Un palais de justice, ce n’est pas une bibliothèque nationale. Mais comme elle, il a son paysage de bruits et de sons : un bruissement permanent, sculpté à partir du silence souverain d’une institution sûre d’elle-même. Dans la salle d’audience, de petits bruits permanents accompagnent le fait du tribunal : bouchons de bouteille en plastique, cliquetis fréquents des deux portes de la salle d’audience, fermetures éclairs des trousses et des sacs à dos, coups des boucles de fer des sacs à main sur les bancs, bruits des bouches, bâillements, éventails, feuille volante, petites toux, reniflements (crise de climatisation), pianotements sur le clavier des ordinateurs, chewing-gum mâchouillés, barbes caressées, triturées parfois, tapotements de doigts sur les meubles (longs bancs blancs à dossiers) ; et évidemment, chuchotements incessants… C’est une symphonie de petits bruits tolérés dans ces lieux où, contrairement au théâtre, les spectateurs ont permission de manifester aucune émotion, aucune réaction, de faire aucun commentaire… L’exercice de la justice s’apprécie en silence, et le paysage sonore maximum émane d’un orchestre fait des petits bruits inévitables de la vie quotidienne.
J’ai évidemment envie de gueuler dès les premières phrases de Me Claudia Chemarin, avocate de la défense. Mais je comprends, dans les règles de la salle d’audience, que mes réactions doivent trouver une autre manière de s’exprimer puisqu’il leur est interdit de prendre leur forme d’expression habituelle. Par exemple, Me Chemarin dit : « ce n’est pas vrai que l’Entreprise ne prenait pas souci de ses salariés : une fiche stress était dressée pour chaque salarié devant les potentielles perturbations produites par les changements dans l’Entreprise… » Alors moi, illico, je dois trouver une forme tolérée d’expression qui ne soit pas celle qui me vient spontanément : « espèce de connasse, tu sais où tu peux te la foutre ta fiche stress ? » Vous voyez ce genre de trucs… Non, là plutôt, j’opte pour un petit soufflement par torsion de la bouche, et ça entre comme par enchantement dans le déconcert général… Me Chemarin est nulle comme un chèque déchiré, je me demande même comment une entreprise si puissante supporte un tel manque d’énergie. Elle semble complètement indifférente à la cause qu’elle défend. C’est peut-être une tactique.

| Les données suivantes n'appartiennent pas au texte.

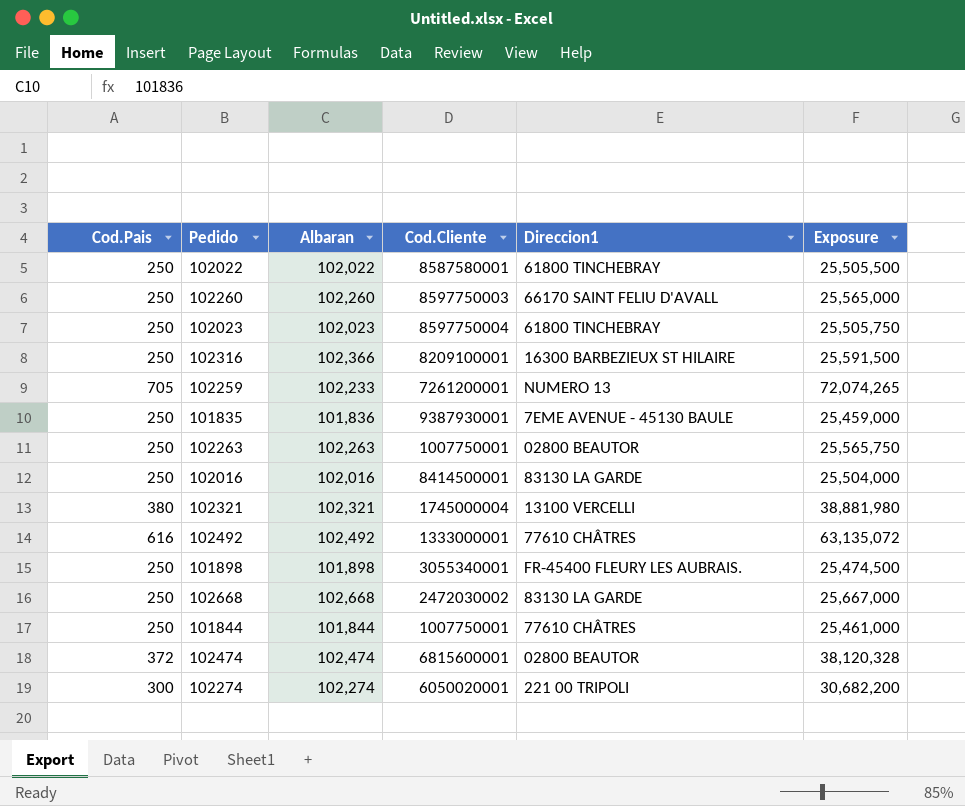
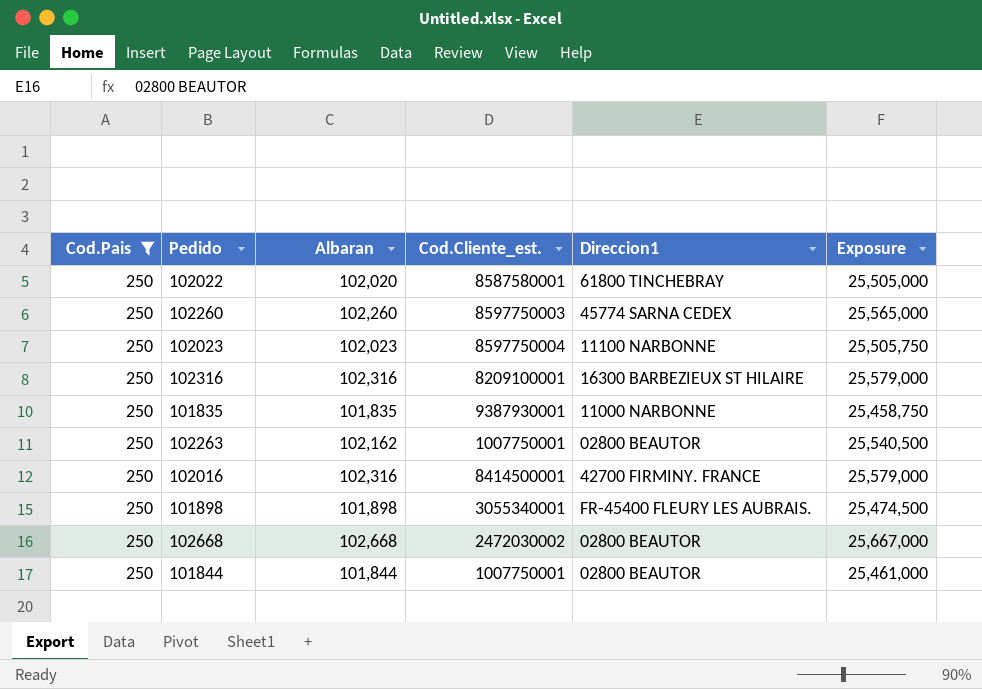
filter: none -> Cod.Pais = 250
column name: Cod.Cliente -> Cod.Cliente_est.
102022 | Albaran: 102,022 -> 102,020
102022 | Exposure: 25,505,500 -> 25,505,000
102260 | Direccion1: 66170 SAINT FELIU D'AVALL -> 45774 SARNA CEDEX
102023 | Direccion1: 61800 TINCHEBRAY -> 11100 NARBONNE
102316 | Albaran: 102,366 -> 102,316
102316 | Exposure: 25,591,500 -> 25,579,000
101835 | Albaran: 101,836 -> 101,835
101835 | Direccion1: 7EME AVENUE - 45130 BAULE -> 11000 NARBONNE
101835 | Exposure: 25,459,000 -> 25,458,750
102263 | Albaran: 102,263 -> 102,162
102263 | Exposure: 25,565,750 -> 25,540,500
102016 | Albaran: 102,016 -> 102,316
102016 | Direccion1: 83130 LA GARDE -> 42700 FIRMINY. FRANCE
102016 | Exposure: 25,504,000 -> 25,579,000
102668 | Direccion1: 83130 LA GARDE -> 02800 BEAUTOR
101844 | Direccion1: 77610 CHÂTRES -> 02800 BEAUTOR

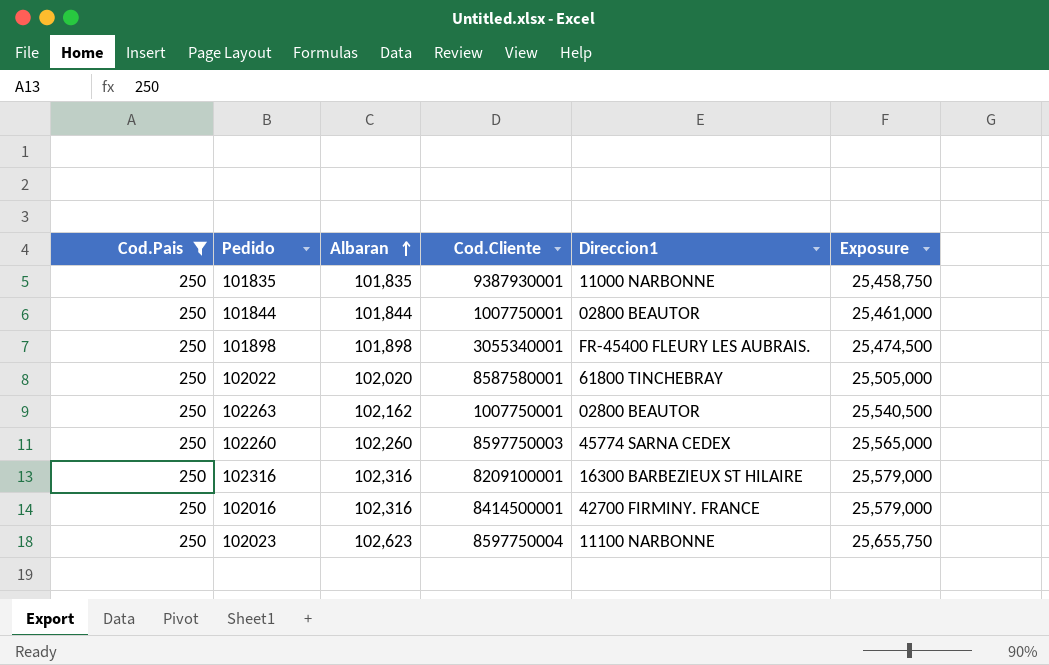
row order: none -> Albaran ascending
column name: Cod.Cliente_est. -> Cod.Cliente
row 102668: 250 | 102,668 | 2472030002 | 02800 BEAUTOR | 25,667,000 -> none
102023 | Albaran: 102,023 -> 102,623
102023 | Exposure: 25,505,750 -> 25,655,750

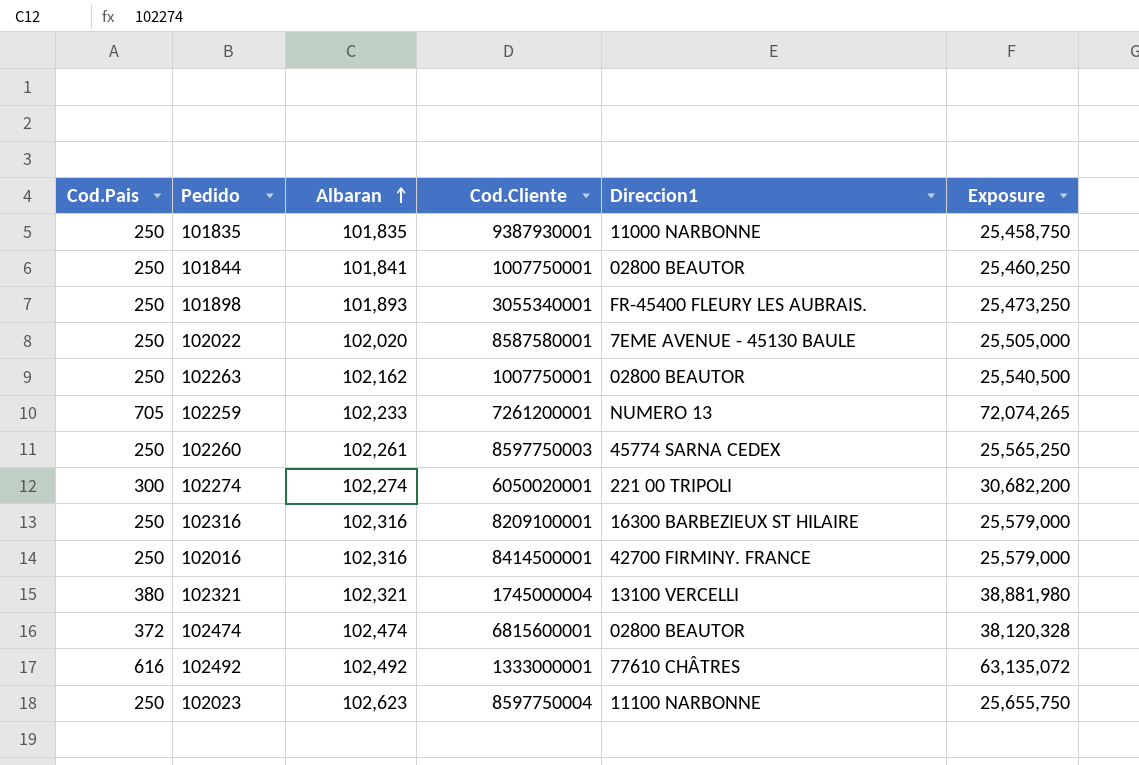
filter: Cod.Pais = 250 -> none
101844 | Albaran: 101,844 -> 101,841
101844 | Exposure: 25,461,000 -> 25,460,250
101898 | Albaran: 101,898 -> 101,893
101898 | Exposure: 25,474,500 -> 25,473,250
102022 | Direccion1: 61800 TINCHEBRAY -> 7EME AVENUE - 45130 BAULE
102260 | Albaran: 102,260 -> 102,261
102260 | Exposure: 25,565,000 -> 25,565,250

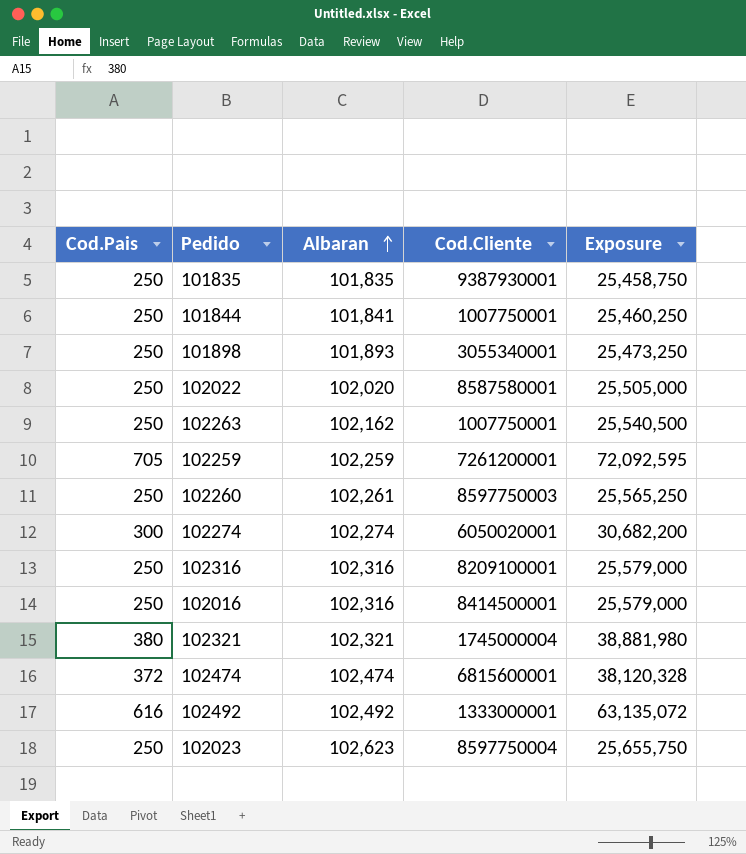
column Direccion1 | position: 5 -> none
102259 | Albaran: 102,233 -> 102,259
102259 | Exposure: 72,074,265 -> 72,092,595

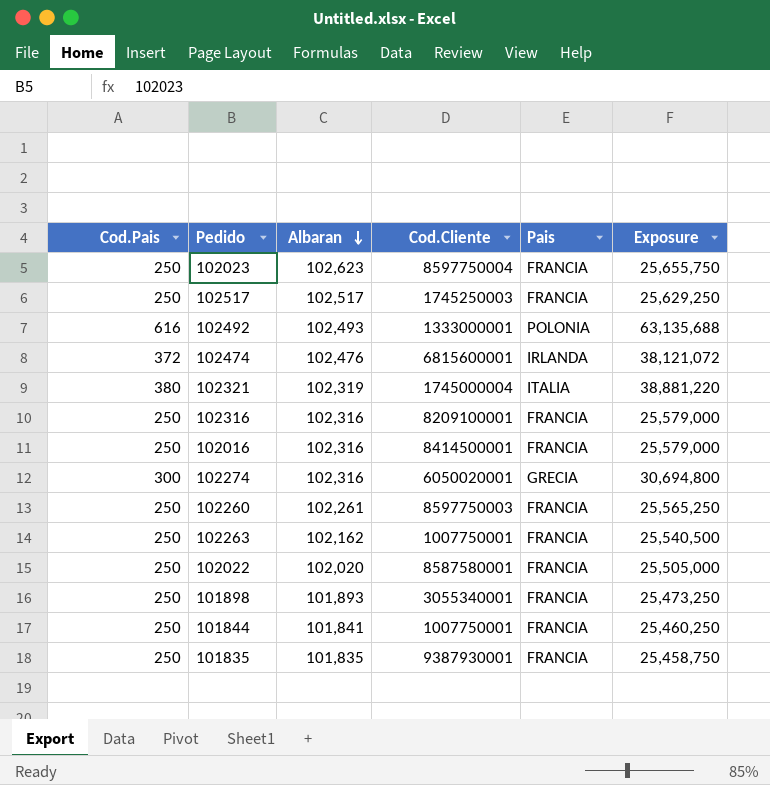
row order: Albaran ascending -> Albaran descending
column Pais | position: none -> 5
row 102259: 705 | 102,259 | 7261200001 | 72,092,595 -> none
row 102517: none -> 250 | 102,517 | 1745250003 | FRANCIA | 25,629,250
102492 | Albaran: 102,492 -> 102,493
102492 | Exposure: 63,135,072 -> 63,135,688
102474 | Albaran: 102,474 -> 102,476
102474 | Exposure: 38,120,328 -> 38,121,072
102321 | Albaran: 102,321 -> 102,319
102321 | Exposure: 38,881,980 -> 38,881,220
102274 | Albaran: 102,274 -> 102,316
102274 | Exposure: 30,682,200 -> 30,694,800

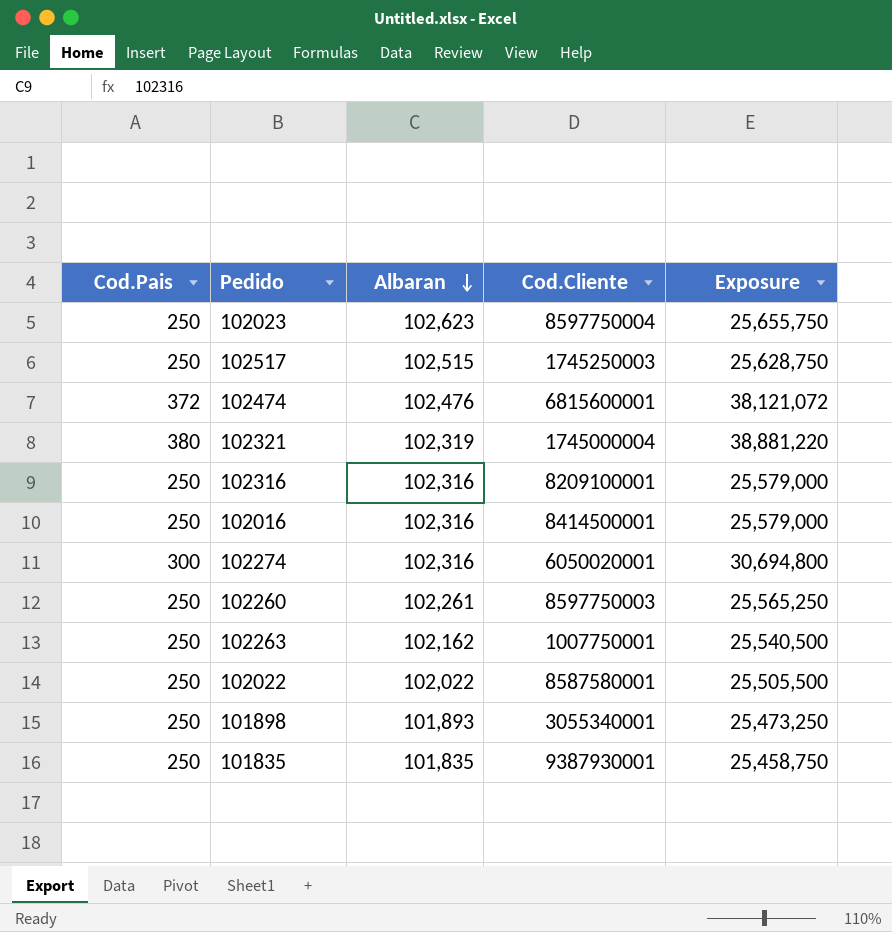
column Pais | position: 5 -> none
row 102492: 616 | 102,493 | 1333000001 | POLONIA | 63,135,688 -> none
row 101844: 250 | 101,841 | 1007750001 | FRANCIA | 25,460,250 -> none
102517 | Albaran: 102,517 -> 102,515
102517 | Exposure: 25,629,250 -> 25,628,750
102022 | Albaran: 102,020 -> 102,022
102022 | Exposure: 25,505,000 -> 25,505,500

Et au fond, ça marche, puisque je me prends à imaginer que je serais meilleur qu’elle, qu’il ne faut quand même pas 18 ans de cours d’art dramatique pour parvenir à parler correctement en public, et que je te déchirerais tout ça si j’étais à sa place, et même je pense que j’innocenterais facilement cette bande d’incoupables assis au premier rang, les Lombard, les Barberot, les Wenès, les Boulanger, les Chérouvrier, les Dumont, Les Moulin, Les Etc.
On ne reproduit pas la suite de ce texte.